Change listing data
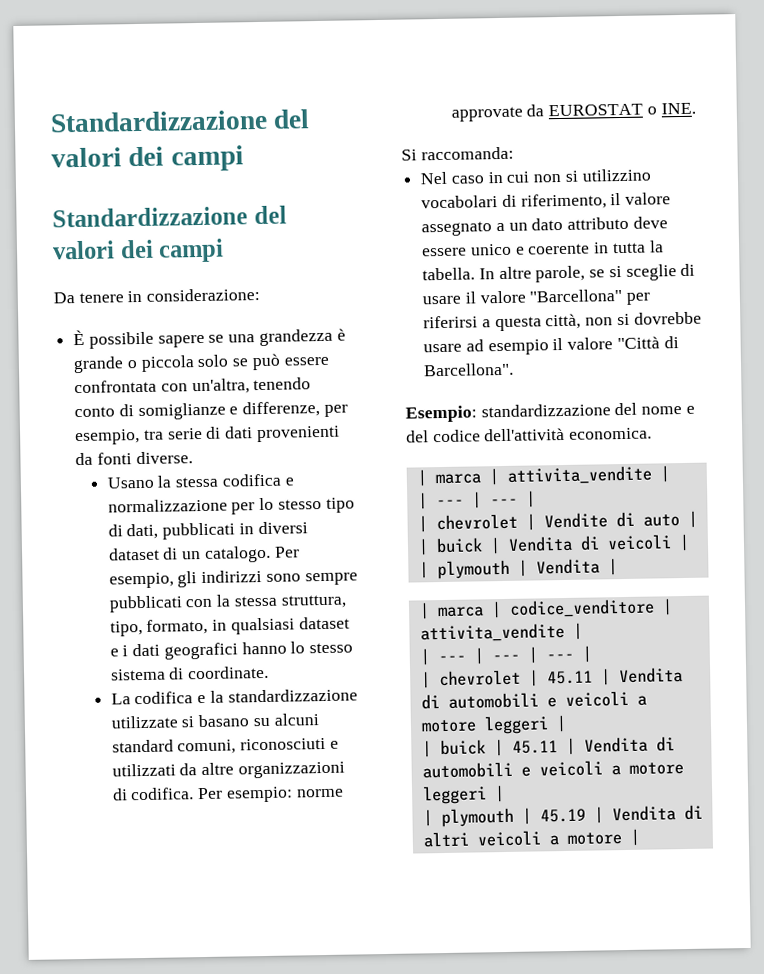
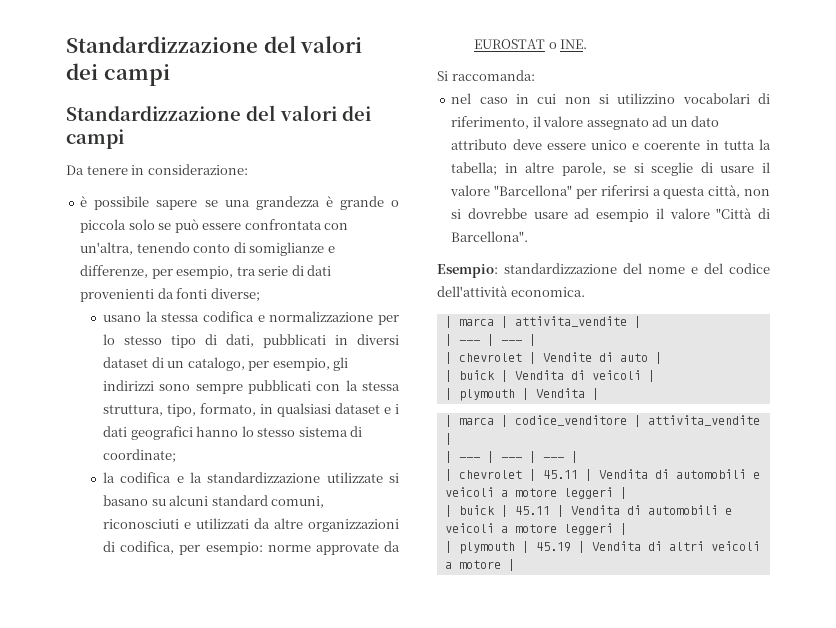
[73,329,86,346] È -> [80,196,88,207] è
[135,451,193,465] [106,476,154,489] diverse. // Usano -> [210,288,260,302] [103,315,142,322] diverse; // usano
[203,545,300,563] catalogo. Per -> [187,357,270,371] catalogo, per
[187,665,270,680] [110,693,131,705] coordinate. // La -> [103,449,177,463] [103,472,116,483] coordinate; // la
[130,787,224,801] codifica. Per -> [120,541,201,555] codifica, per
[420,171,448,185] Nel -> [451,93,472,104] nel
[495,222,505,232] a -> [652,116,668,127] ad
[422,267,495,281] tabella. In -> [451,162,518,176] tabella; in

Requirement :: Give every line above again exactly, omitting whatever pictures appear.

Result for this exercise ::
[73,329,86,346] È -> [80,196,88,207] è
[135,451,193,465] [106,476,154,489] diverse. // Usano -> [210,288,260,302] [103,315,142,322] diverse; // usano
[203,545,300,563] catalogo. Per -> [187,357,270,371] catalogo, per
[187,665,270,680] [110,693,131,705] coordinate. // La -> [103,449,177,463] [103,472,116,483] coordinate; // la
[130,787,224,801] codifica. Per -> [120,541,201,555] codifica, per
[420,171,448,185] Nel -> [451,93,472,104] nel
[495,222,505,232] a -> [652,116,668,127] ad
[422,267,495,281] tabella. In -> [451,162,518,176] tabella; in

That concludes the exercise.